Será al menos la tercera vez que la humanidad podrá presenciar este fenómeno conocido como nova, descubierto por primera vez por el astrónomo irlandés John Birmingham en 1866, y que volvió a producirse en 1946.
Ocurrirá en la Corona Boreal (T Coronae Borealis) de la Vía Láctea, o constelación de la Corona del Norte, que se encuentra entre las constelaciones de Boötes y Hércules. Aproximadamente cada 79 años, T Coronae Borealis experimenta un evento explosivo.
La luz de la explosión recorre el cosmos, dando la impresión durante unos días de que una nueva estrella, tan brillante como la Estrella Polar, según la NASA, acaba de aparecer en nuestro cielo nocturno.
T Coronae Borealis, también conocida como “Estrella Blaze”, es un sistema binario en la Corona Borealis que incluye una estrella enana blanca muerta y una estrella gigante roja envejecida. Las gigantes rojas se forman cuando las estrellas han agotado su suministro de hidrógeno para la fusión nuclear y comienzan a morir.
Las estrellas del par en órbita están lo suficientemente cerca entre sí como para interactuar violentamente. La gigante roja se vuelve cada vez más inestable con el tiempo a medida que se calienta, desprendiendo sus capas externas que aterrizan como materia en la estrella enana blanca.

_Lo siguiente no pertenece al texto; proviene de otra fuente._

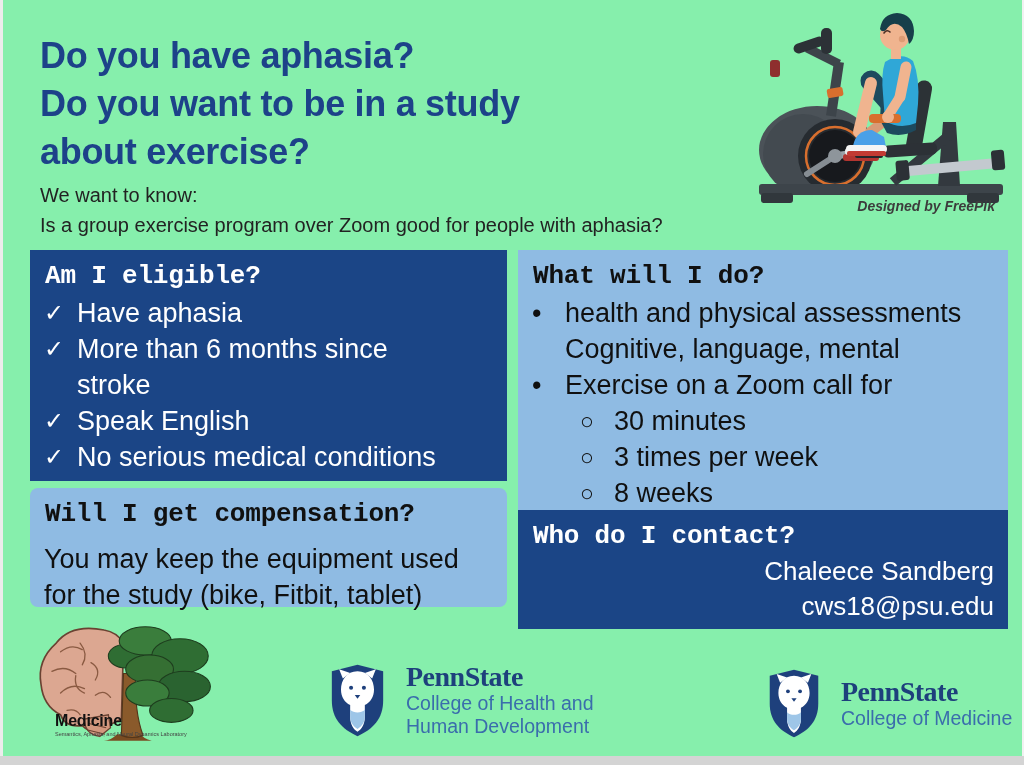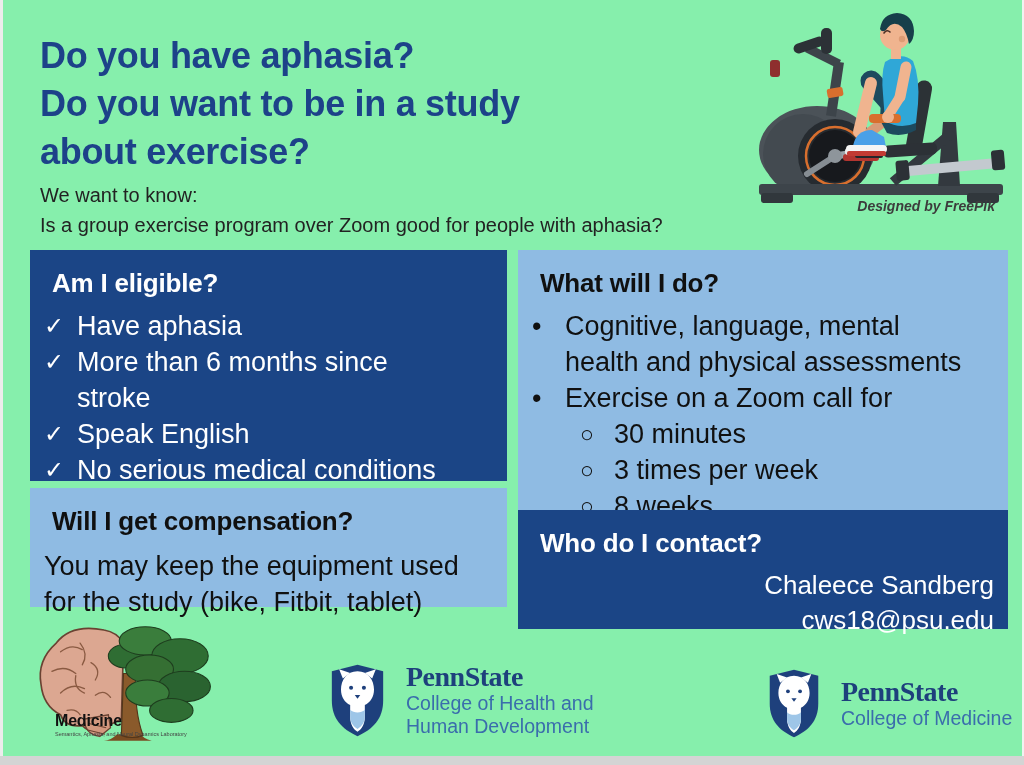--- a/index.html
+++ b/index.html
@@ -36,24 +36,24 @@
   .hero{position:absolute;left:743px;top:4px;width:272px;height:202px;}
   .credit{
     position:absolute;left:845px;top:198px;width:150px;text-align:right;
     font-size:14px;font-weight:600;color:#3c3c3c;font-style:italic;
   }
 
   
   .box{position:absolute;box-sizing:border-box;padding:8px 14px;}
   .box--dark{background:var(--dark-blue);color:#fff;}
   .box--light{background:var(--light-blue);color:#101010;}
-  .box h2{margin:8px;font-size:26px;font-weight:700;line-height:34px;letter-spacing:-0.2px;}
+  .box h2{margin:1px;font-size:26px;font-weight:700;line-height:34px;letter-spacing:-0.2px;font-family:Liberation Mono, monospace;}
   #box-eligible{left:30px;top:250px;width:477px;height:231px;}
   #box-what{left:518px;top:250px;width:490px;height:267px;}
-  #box-comp{left:30px;top:488px;width:477px;height:119px;}
+  #box-comp{left:30px;top:488px;width:477px;height:119px;border-radius:8px;}
   #box-contact{left:518px;top:510px;width:490px;height:119px;}
 
   .blist{list-style:none;margin:2px 0 0 0;padding:0;font-size:27px;line-height:36px;}
   .blist li{display:flex;align-items:flex-start;}
   .blist .mark{flex:0 0 33px;}
   .blist .check{flex:0 0 33px;font-size:24px;line-height:36px;}
   .blist .li-text{flex:1 1 auto;}
   .blist .line{display:block;}
   .sublist{list-style:none;margin:0;padding:0 0 0 48px;font-size:27px;line-height:36px;}
   .sublist li{display:flex;align-items:flex-start;}
@@ -190,22 +190,22 @@
       </li>
     </ul>
   </section>
 
   <section class="box box--light" id="box-what">
     <h2>What will I do?</h2>
     <ul class="blist">
       <li>
         <span class="mark">•</span>
         <span class="li-text">
+          <span class="line">health and physical assessments</span>
           <span class="line">Cognitive, language, mental</span>
-          <span class="line">health and physical assessments</span>
         </span>
       </li>
       <li>
         <span class="mark">•</span>
         <span class="li-text">
             <span class="line">Exercise on a Zoom call for</span>
           </span>
       </li>
     </ul>
     <ul class="sublist">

El intercambio de materia hace que la atmósfera de la enana blanca se caliente gradualmente hasta que experimente una “reacción termonuclear desbocada”, lo que resulta en una nova.
En unos 5.000 o 6.000 millones de años, nuestro Sol se convertirá en una gigante roja, que se hinchará y expandirá a medida que libere capas de material y probablemente evaporará los planetas internos del sistema solar, aunque el destino de la Tierra sigue sin estar claro, según la NASA.